Tout part d’une mise en garde de la police financière italienne le 9 mars 2016. Deux personnes auraient mis en circulation 42 faux billets de 500 euros en misant sur les tapis verts du casino de Sanremo. Ils se dirigeraient vers Monaco. Quand le duo se présente aux tables de jeux de Monte-Carlo, ils écoulent d’autres fausses coupures au blackjack, au poker et à la roulette. La vidéosurveillance permet de démontrer qu’un des deux tirait des vrais billets de sa poche gauche et des faux de sa poche arrière. Les policiers les interpellent. En analysant la fausse monnaie, ils ont la conviction qu’elle provient intégralement d’une même filière. En poussant leurs investigations, les inspecteurs arrêtent deux autres personnes liées au groupe qui avait loué une chambre à l’hôtel Olympia, à Beausoleil. Ils s’apprêtaient à fuir à la vue des agents… Mais ils sont arrêtés
à la gare vers minuit. Quand le président Florestan Bellinzona les interroge sur la provenance de ces imitations assez grossières, tous réfutent être venus dans les deux casinos avec de la fausse monnaie. Si les enquêteurs ont retrouvé des coupures mauves contrefaites dans leurs effets, les prévenus affirment que les établissements concernés leur ont payé leurs gains avec ces mêmes billets de 500 euros, surnommés « Ben Laden » – car tout le monde en parle mais bien peu en ont vu…

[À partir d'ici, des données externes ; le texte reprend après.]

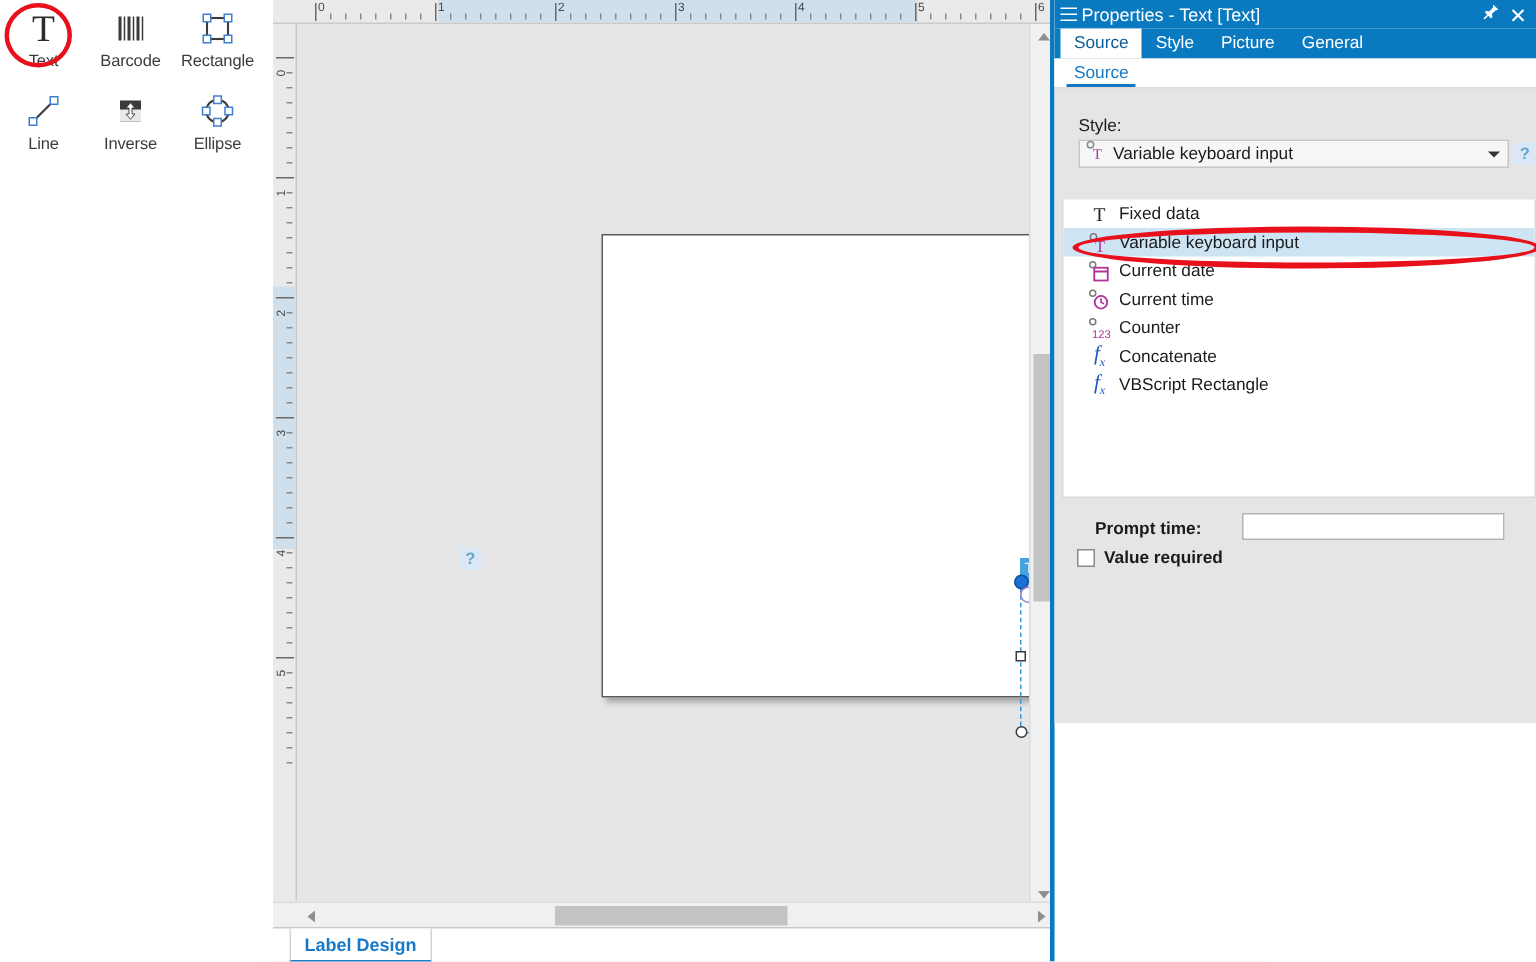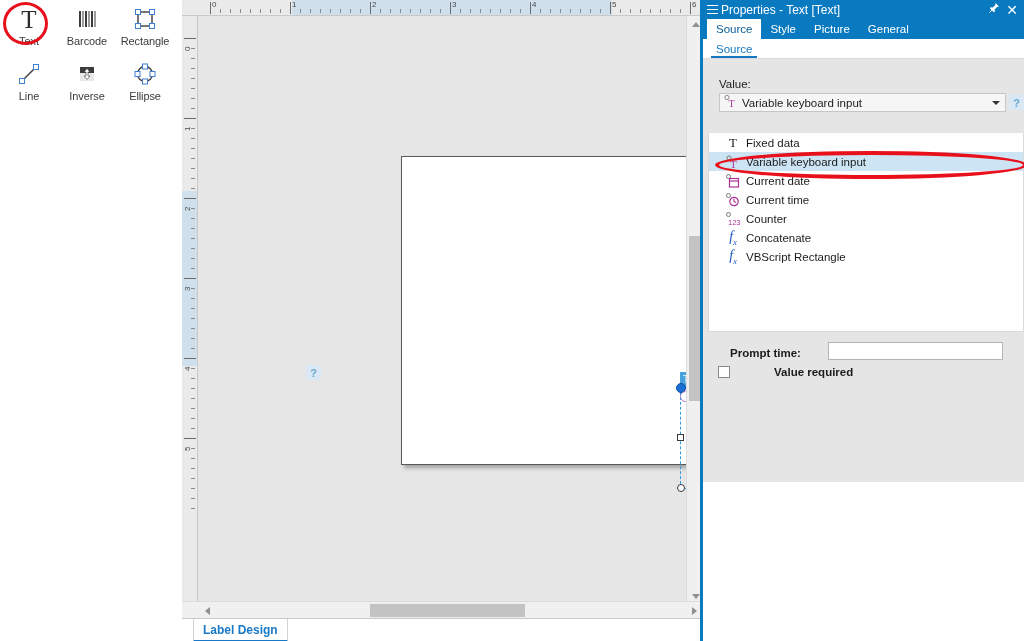"Value:" div.lbl { text: Value -> Style }
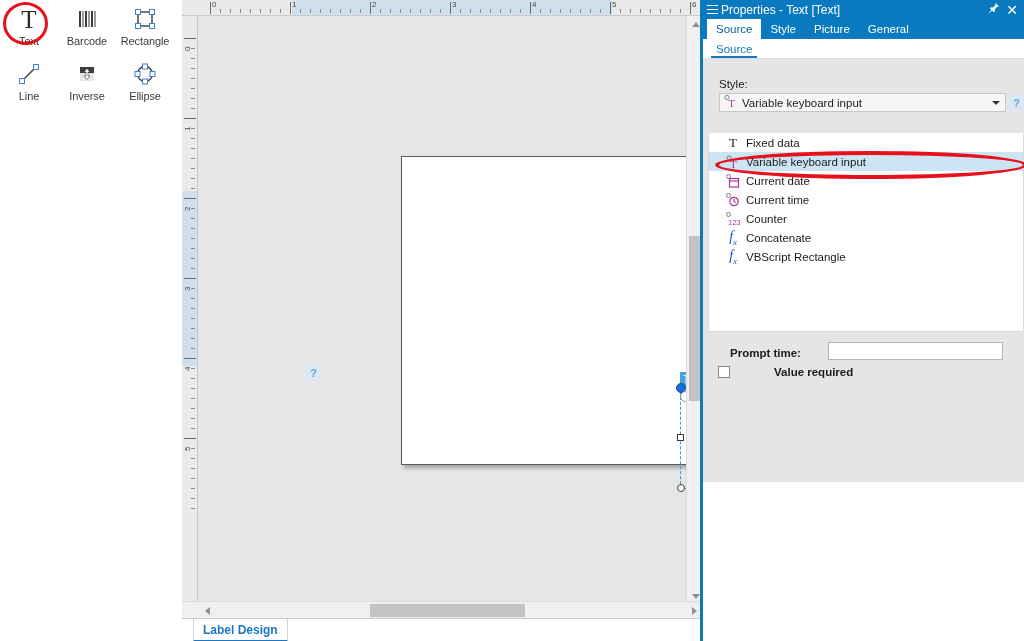"Value required" #value-required { gap: 38px -> none }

€ de préjudice pour la SBM
«Depuis deux ans qu’on vous demande de dire la vérité, vous répétez
toujours la même version, relève le magistrat. Sachez cependant que si le casino paie des gains, l’argent provient d’une caisse où il a été vérifié. Pas du tout des tables de jeux!» Au fur et à mesure de l’avancée des débats, le président est saturé par la mauvaise foi des coupables. «On n’en est plus à une version près. À force de contredire vos propres déclarations, vous faites passer le juge d’instruction pour un magistrat qui raconte n’importe quoi. Pourquoi vous avez tous plusieurs cartes SIM?» Comme ce sont des professionnels qui ont l’obligation de se déplacer en Europe, ils les activent au fur et à mesure de leur présence dans les pays visités. La SBM, représentée par Me Thomas
Giaccardi, estime avoir subi un véritable préjudice chiffré à 11500 euros avec 23 fausses coupures retrouvées dans ses caisses. Plus 3500 euros de dommages… «Les prévenus se moquent de vous, affirme l’avocat. Comment peuvent-ils être si naïfs dans leurs explications rocambolesques? Peut-être le casino de Sanremo les poursuivra également… Condamnez-les!»
« Tour d’Europe de la fausse monnaie »
Mensonges, contradictions, incohérences d’une phrase à l’autre seront également dénoncés par le procureur Alexia Brianti. «Je salue votre persévérance dans la recherche de la vérité, Monsieur le président. C’est encore plus brouillon à chaque audition. Regardez. Ce sont des billets de mauvaises qualités. Le papier est mou. Le sigle de sécurité est très mal imité. Or, il n’y a que ces individus qui ont joué sur les tables où ont été retrouvées les fausses coupures. À Sanremo, ils ont utilisé 42 billets contrefaits. À Monaco, 23. À Berlin, 13. C’est un véritable tour d’Europe de la fausse monnaie. Cet argent imité ne peut provenir des casinos concernés. On ment sur tout!» Il sera requis des peines d’un an, avec mandat d’arrêt pour le prévenu absent ; deux et trois ans pour les autres mis en cause.
Un doute pour la défense
La défense, représentée par Mes Arnaud Cheynut (pour l’absent), Christophe Ballerio (pour le plus jeune), Alice Pastor et Xavier-Alexandre Boyer (pour les deux détenus), va se battre pour convaincre les juges de relaxer leurs clients respectifs. Ce dossier leur donne le vertige: il est vide ! Tous estiment que des prévenus ignoraient que les billets étaient faux. Comment pouvaient-ils s’en apercevoir puisque la supercherie a été repérée grâce à un appareillage sophistiqué? Et combien ont-ils vu de vraies coupures de 500 euros dans leur vie? La défense parle d’incompréhension après deux ans d’instruction et l’absence d’éléments matériels caractérisés. «Pourquoi les accuser dans le doute?» Après cinq heures d’audience, le tribunal suivra les réquisitions du ministère public, à l’exception du prévenu le plus jeune qui sera relaxé.